Emil Norling

Personal information
- Born: 21 January 1996 (age 30)

Sport
- Sport: Powerlifting

Medal record
Men's powerlifting
Representing Sweden
World Games
| Bronze medal – third place | 2025 Chengdu | Heavyweight classic |
Classic Men's World Championships
| Gold medal – first place | 2022 Sun City | 105 kg |
| Silver medal – second place | 2021 Halmstad | 105 kg |
| Silver medal – second place | 2023 St. Julian's | 105 kg |
Classic Men's European Championships
| Gold medal – first place | 2019 Kaunas | 105 kg |
| Gold medal – first place | 2021 Vasteras | 105 kg |
| Gold medal – first place | 2022 Skierniewice | 105 kg |
| Gold medal – first place | 2023 Tartu | 105 kg |
| Gold medal – first place | 2024 Velika Gorica | 105 kg |
| Gold medal – first place | 2026 St Julians | 105 kg |

= Emil Norling =

Swedish powerlifter

Emil Norling (born 21 January 1996) is a Swedish powerlifter.
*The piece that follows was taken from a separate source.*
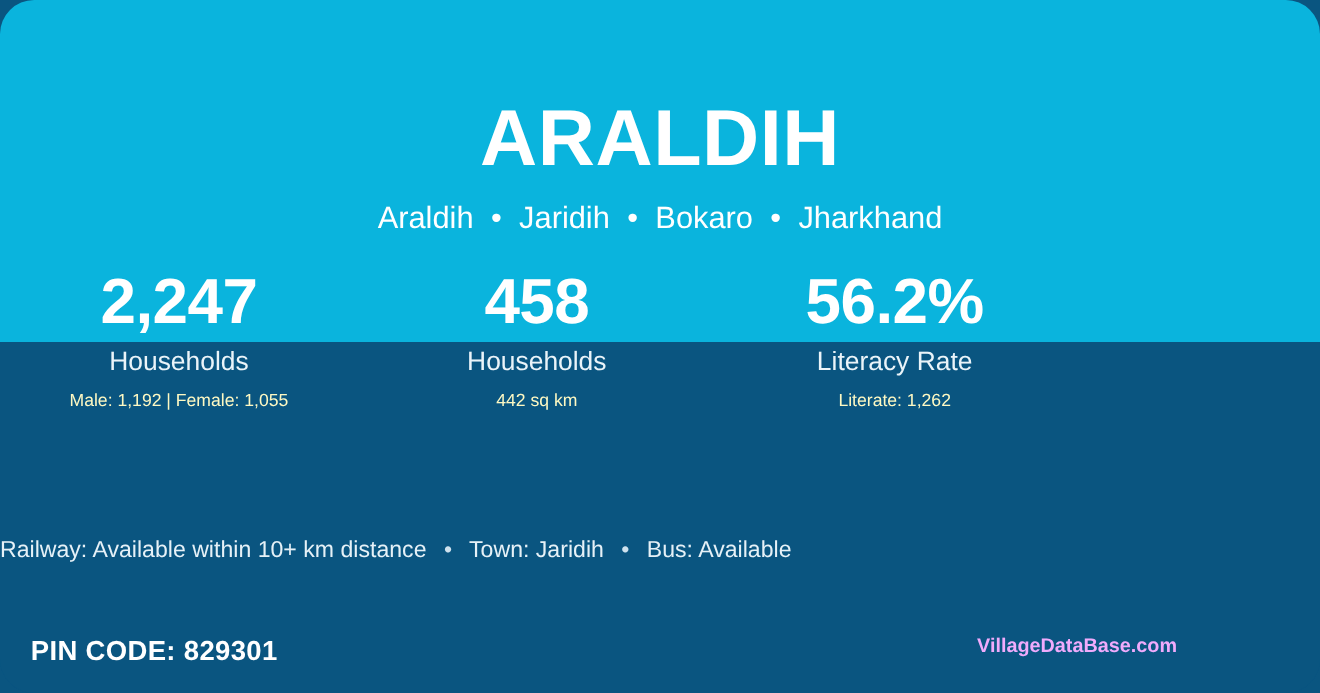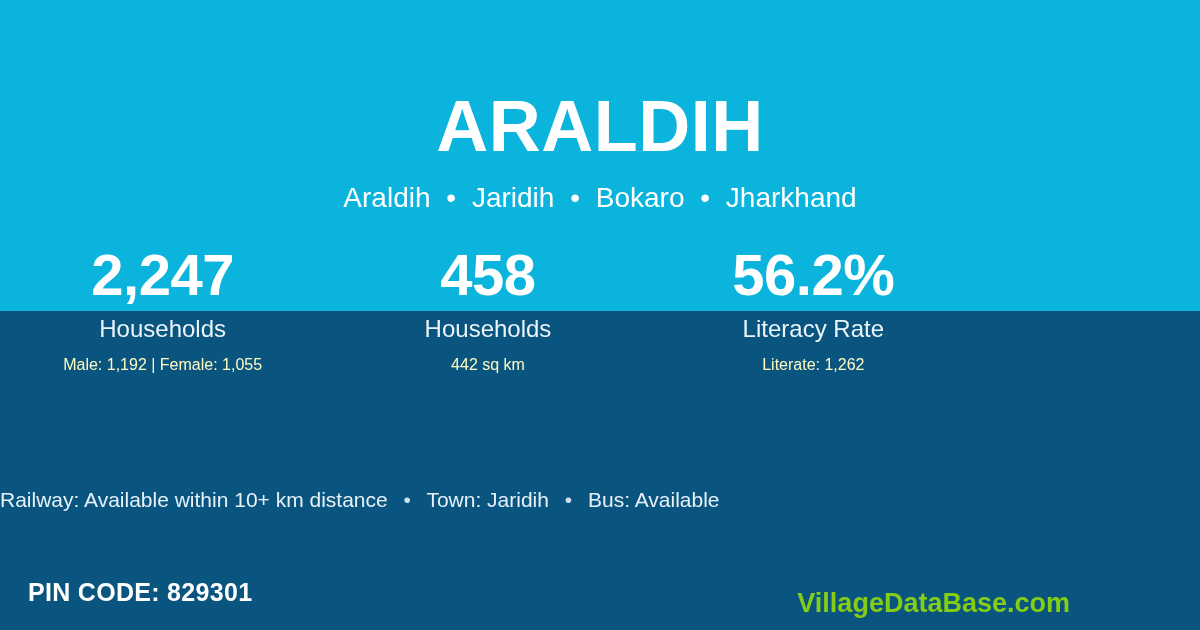"ARALDIH" .card { border-radius: none -> 31px }
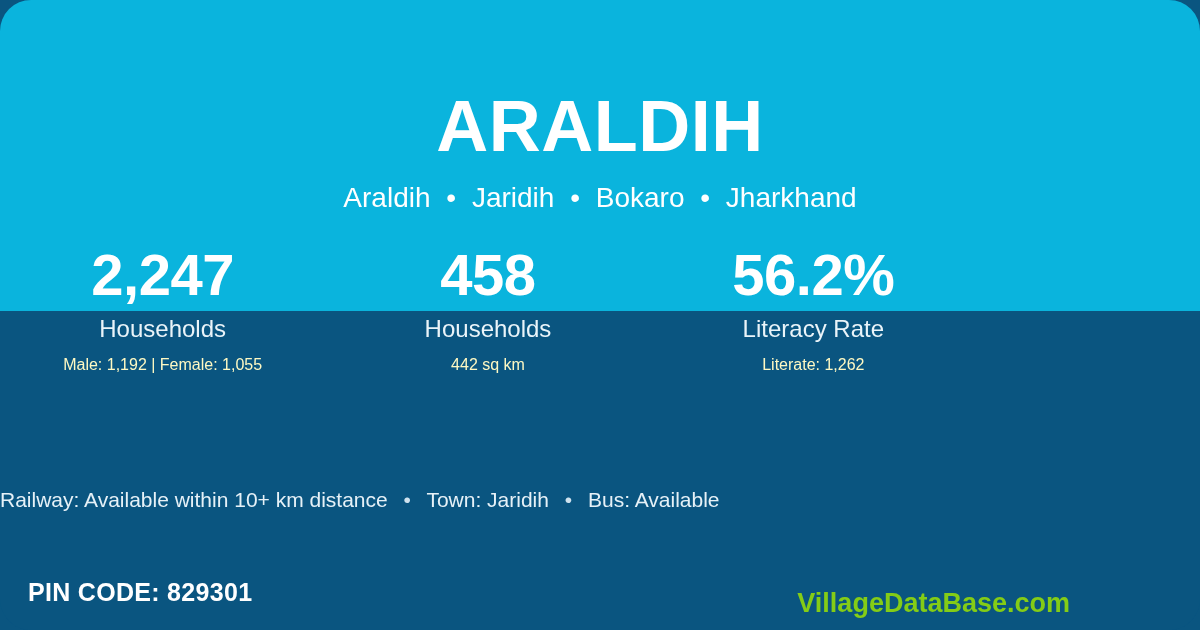"VillageDataBase.com" .brand { color: #84cc16 -> #f0abfc; font-size: 27px -> 18px; top: 16px -> 0 }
Norling has won one gold and two silver medals at the world classic championships and 6 gold medals at the European classic (raw) championships in the IPF. Norling became the first Swede to earn first place in all three weights, becoming International Powerlifting Federation champion of the 2019 Junior World Classic Powerlifting Championships.